Collected data
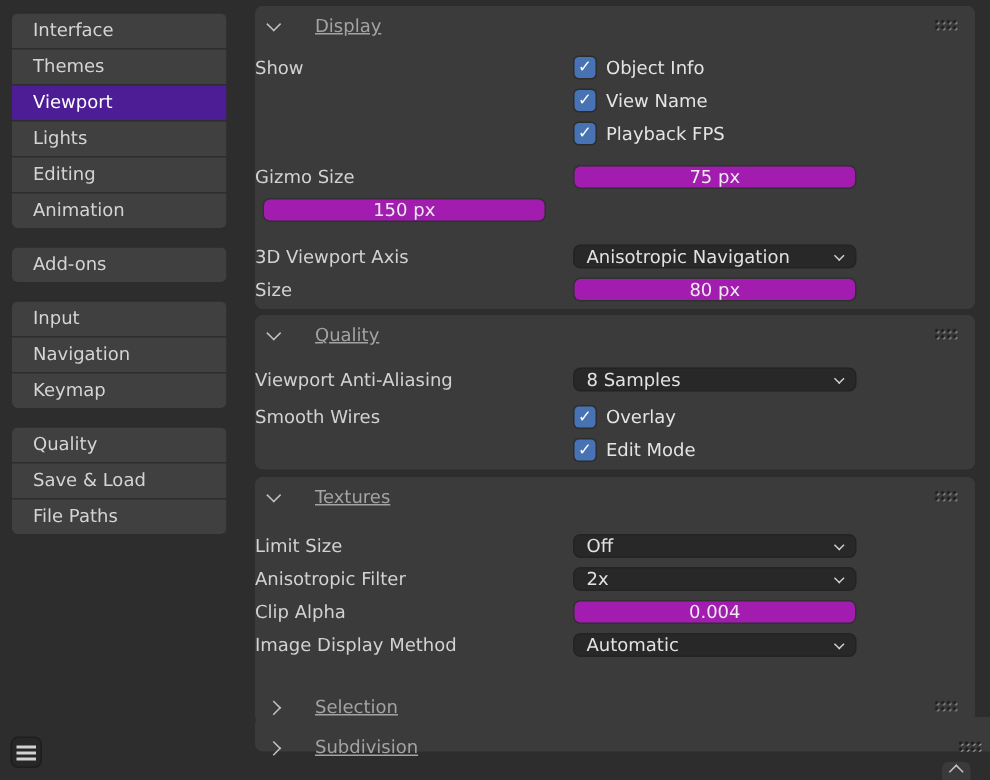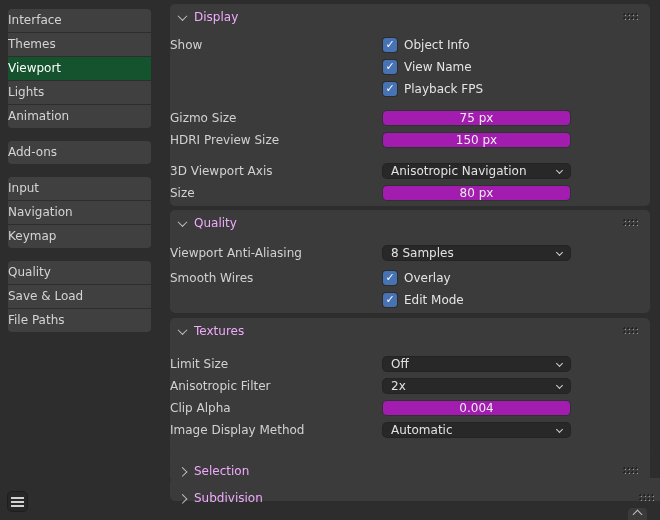"Interface" .sitem { padding-left: 0 -> 14px }
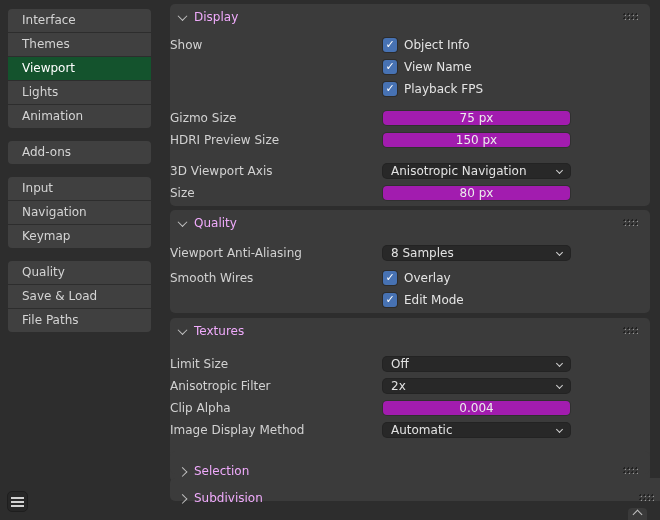"Display" .ptitle { color: #f0abfc -> #a3a3a3; margin-left: 8px -> 24px; text-decoration: none -> underline }
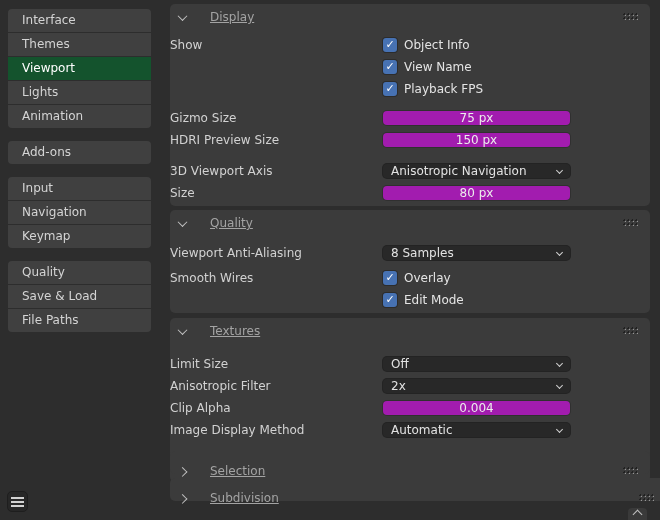"Viewport" .sitem.selected { background: #14532d -> #4c1d95 }
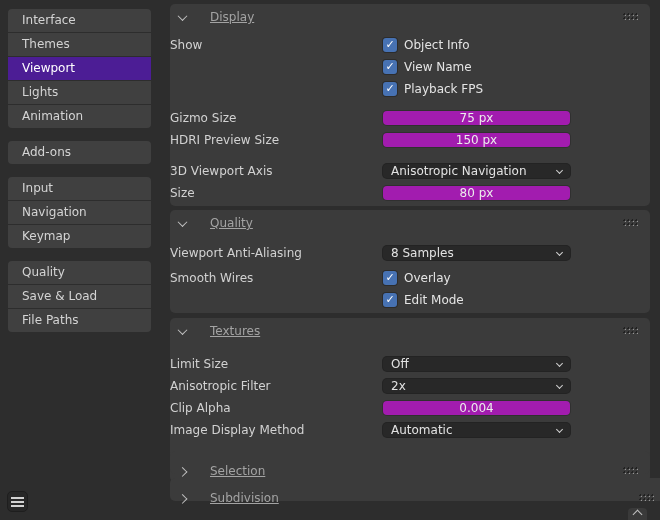"Editing" div.sitem { html: none -> <div>Editing</div> }
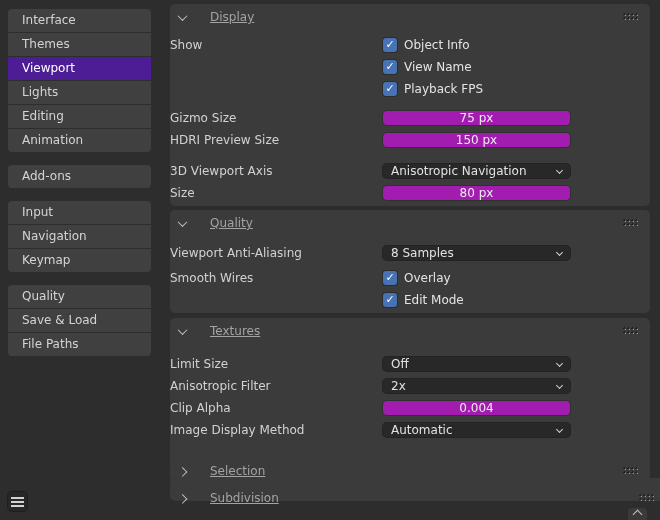"HDRI Preview Size" span.plabel { html: <span>HDRI Preview Size</span> -> none }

DIRECTIONS
With images omitted, retype the data word for word.

THE COMPLETED TASK
"Interface" .sitem { padding-left: 0 -> 14px }
"Display" .ptitle { color: #f0abfc -> #a3a3a3; margin-left: 8px -> 24px; text-decoration: none -> underline }
"Viewport" .sitem.selected { background: #14532d -> #4c1d95 }
"Editing" div.sitem { html: none -> <div>Editing</div> }
"HDRI Preview Size" span.plabel { html: <span>HDRI Preview Size</span> -> none }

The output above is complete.